Requirement. Bring together every line in the data that includes "Raddrizzatori".

*** Recorded data Section Begins ***

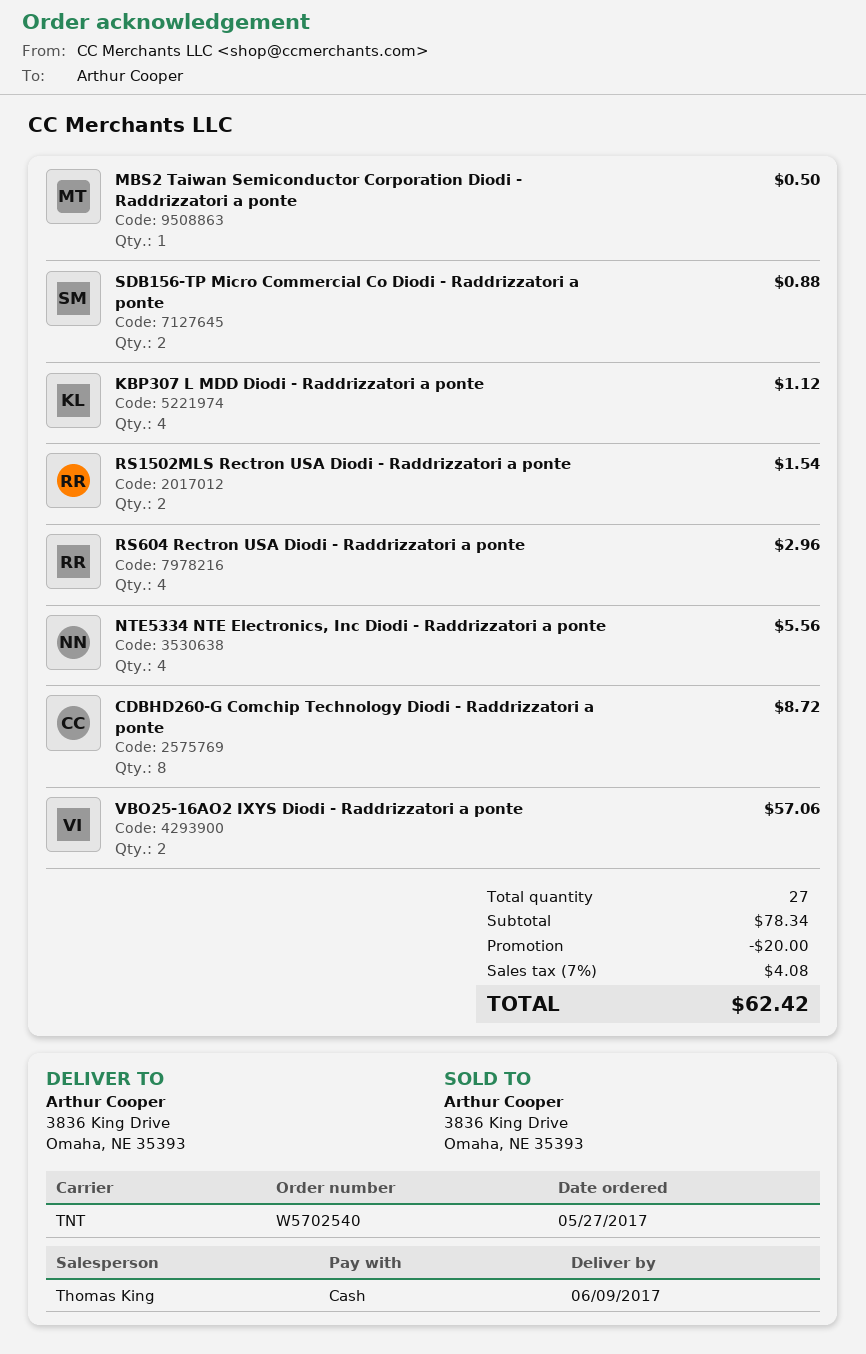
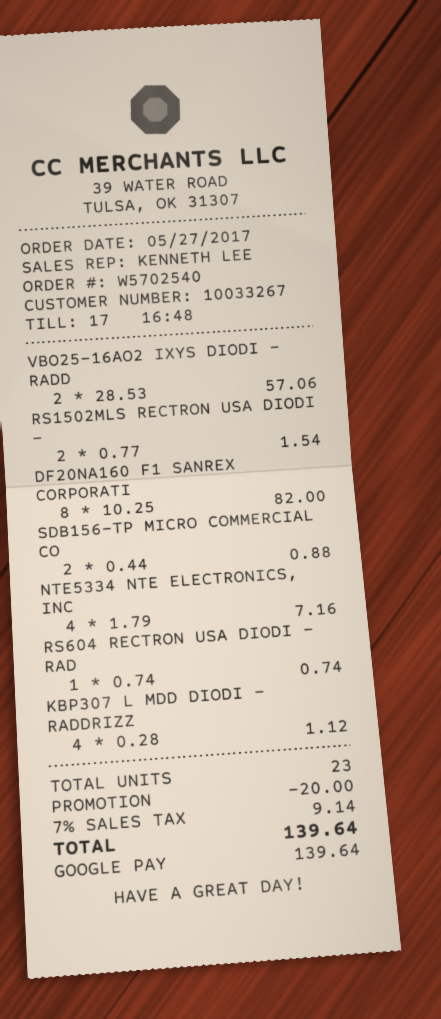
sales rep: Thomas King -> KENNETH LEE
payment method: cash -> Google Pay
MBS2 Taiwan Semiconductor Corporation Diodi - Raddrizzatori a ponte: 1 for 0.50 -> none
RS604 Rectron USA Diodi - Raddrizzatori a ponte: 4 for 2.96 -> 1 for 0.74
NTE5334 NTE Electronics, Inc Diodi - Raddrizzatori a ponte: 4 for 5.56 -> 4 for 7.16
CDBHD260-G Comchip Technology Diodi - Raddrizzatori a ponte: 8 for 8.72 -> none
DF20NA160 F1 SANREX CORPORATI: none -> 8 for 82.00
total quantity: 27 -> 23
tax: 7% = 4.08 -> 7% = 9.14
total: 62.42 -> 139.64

*** Recorded data Section Ends ***
*** Recorded data Section Begins ***

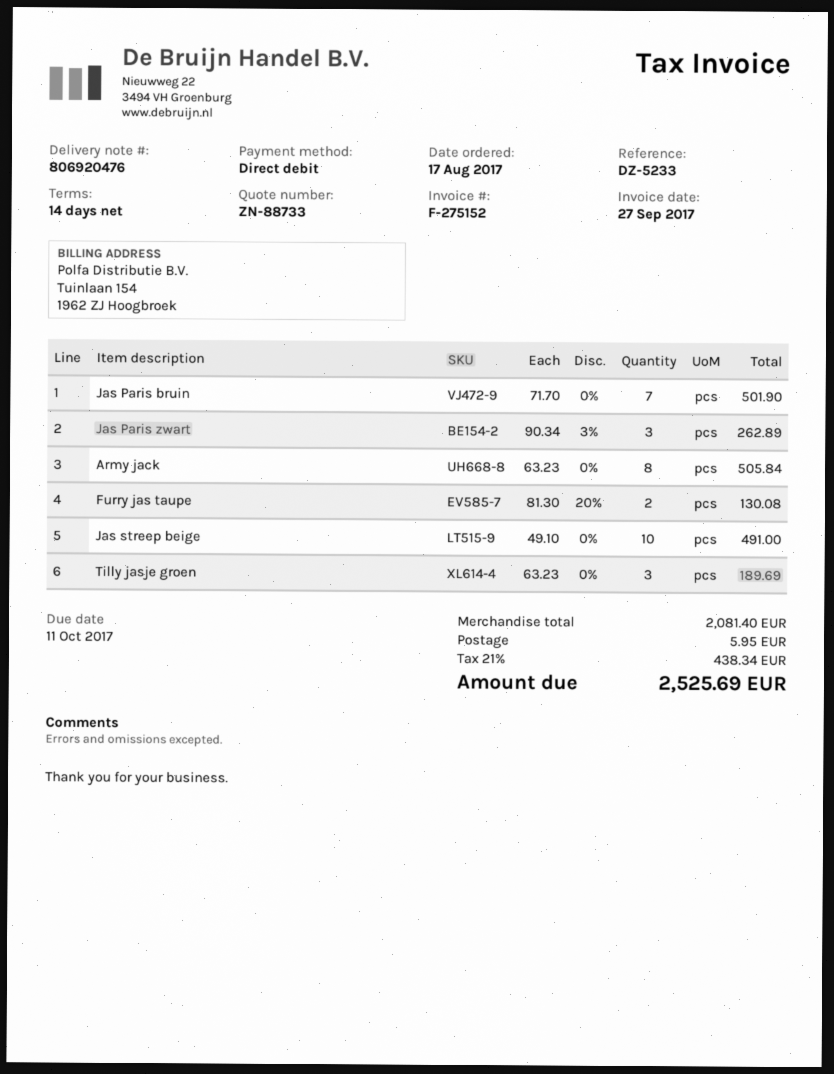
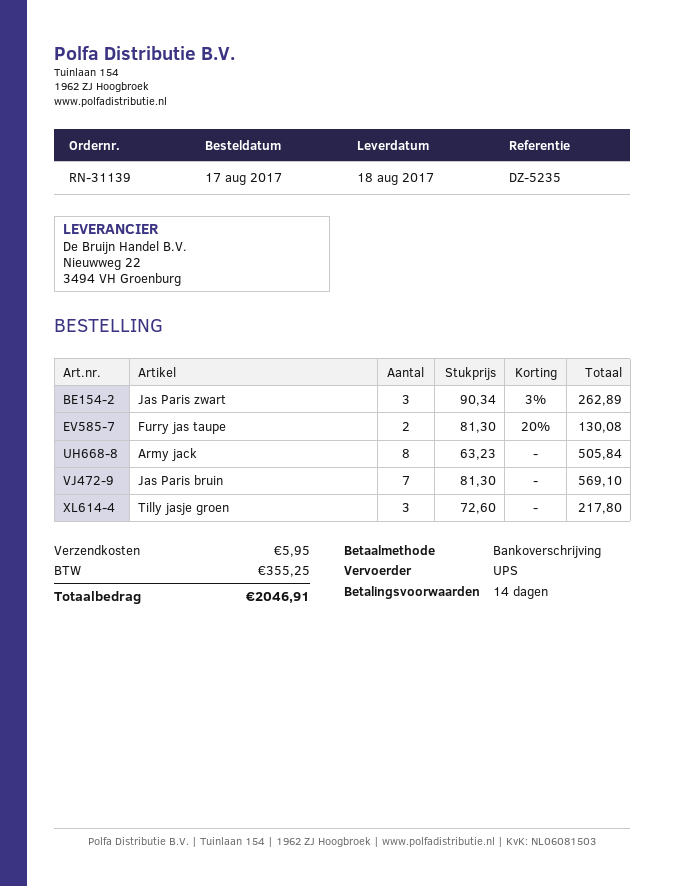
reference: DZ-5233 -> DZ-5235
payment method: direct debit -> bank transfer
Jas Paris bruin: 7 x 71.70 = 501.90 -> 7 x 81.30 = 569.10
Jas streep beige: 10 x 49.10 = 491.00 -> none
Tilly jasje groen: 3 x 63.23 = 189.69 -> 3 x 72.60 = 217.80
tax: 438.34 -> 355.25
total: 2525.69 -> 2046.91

*** Recorded data Section Ends ***
*** Recorded data Section Begins ***

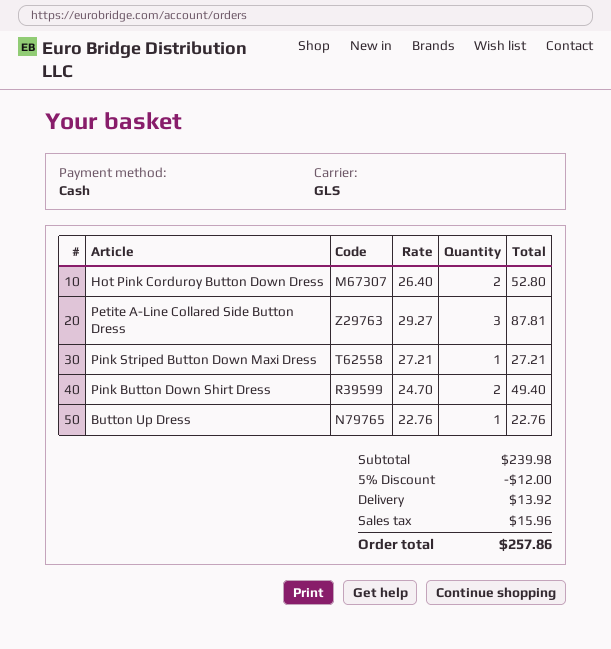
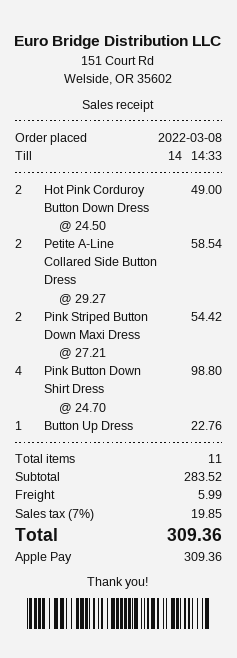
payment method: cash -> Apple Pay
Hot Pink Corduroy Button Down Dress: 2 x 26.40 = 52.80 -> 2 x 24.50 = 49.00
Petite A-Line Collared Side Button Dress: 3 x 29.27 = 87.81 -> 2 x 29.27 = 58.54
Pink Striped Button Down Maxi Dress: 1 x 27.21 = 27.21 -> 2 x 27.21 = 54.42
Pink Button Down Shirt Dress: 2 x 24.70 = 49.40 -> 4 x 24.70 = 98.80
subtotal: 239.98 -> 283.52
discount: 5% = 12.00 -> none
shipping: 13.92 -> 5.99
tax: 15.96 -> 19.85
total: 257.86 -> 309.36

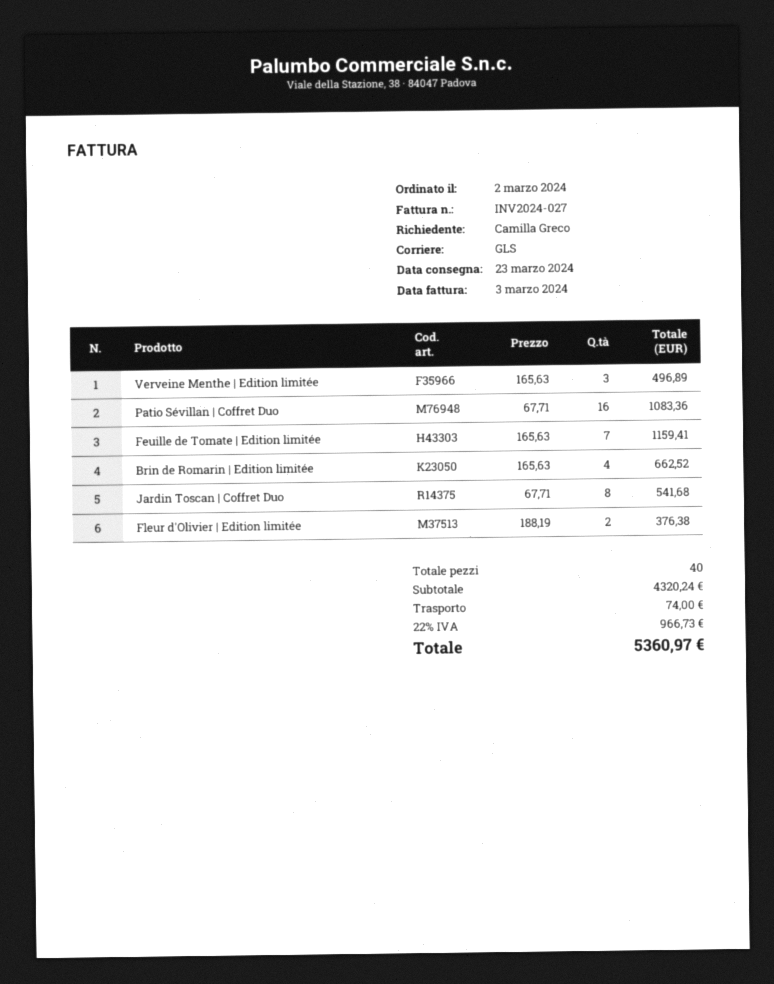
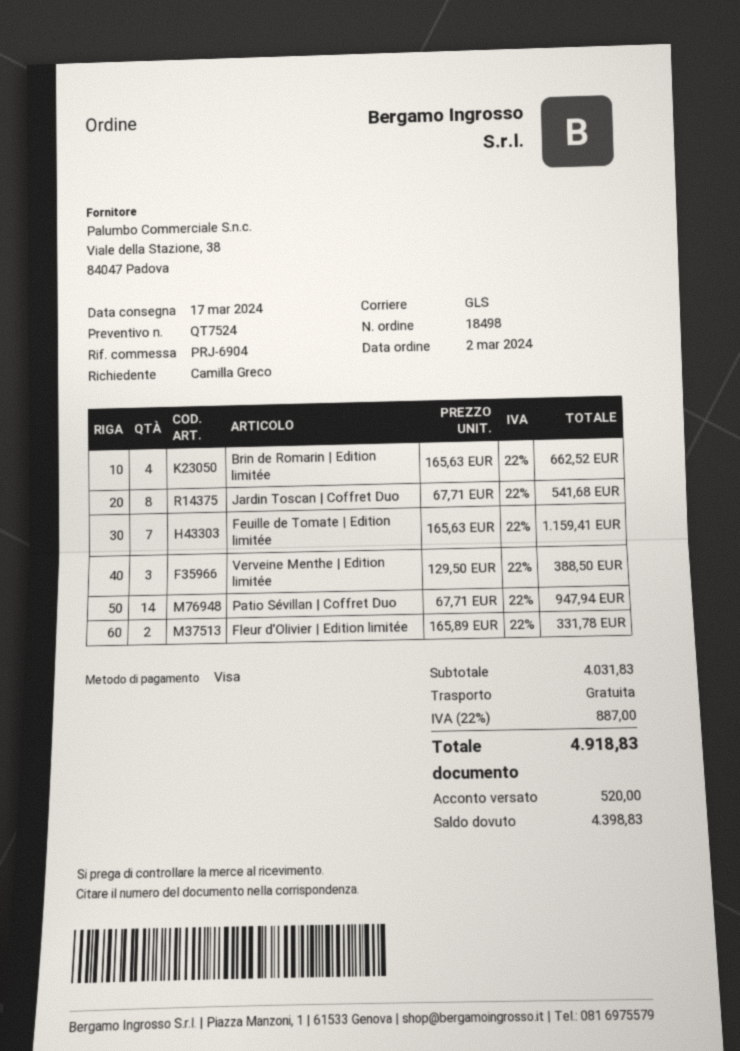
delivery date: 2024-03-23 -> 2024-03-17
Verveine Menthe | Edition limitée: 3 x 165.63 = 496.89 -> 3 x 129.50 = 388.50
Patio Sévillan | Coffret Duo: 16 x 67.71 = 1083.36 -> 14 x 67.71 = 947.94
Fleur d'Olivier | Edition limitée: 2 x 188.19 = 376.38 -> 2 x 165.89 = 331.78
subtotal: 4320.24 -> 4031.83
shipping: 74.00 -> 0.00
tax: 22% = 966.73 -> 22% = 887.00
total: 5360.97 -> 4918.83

*** Recorded data Section Ends ***

Result for this exercise.
MBS2 Taiwan Semiconductor Corporation Diodi - Raddrizzatori a ponte: 1 for 0.50 -> none
RS604 Rectron USA Diodi - Raddrizzatori a ponte: 4 for 2.96 -> 1 for 0.74
NTE5334 NTE Electronics, Inc Diodi - Raddrizzatori a ponte: 4 for 5.56 -> 4 for 7.16
CDBHD260-G Comchip Technology Diodi - Raddrizzatori a ponte: 8 for 8.72 -> none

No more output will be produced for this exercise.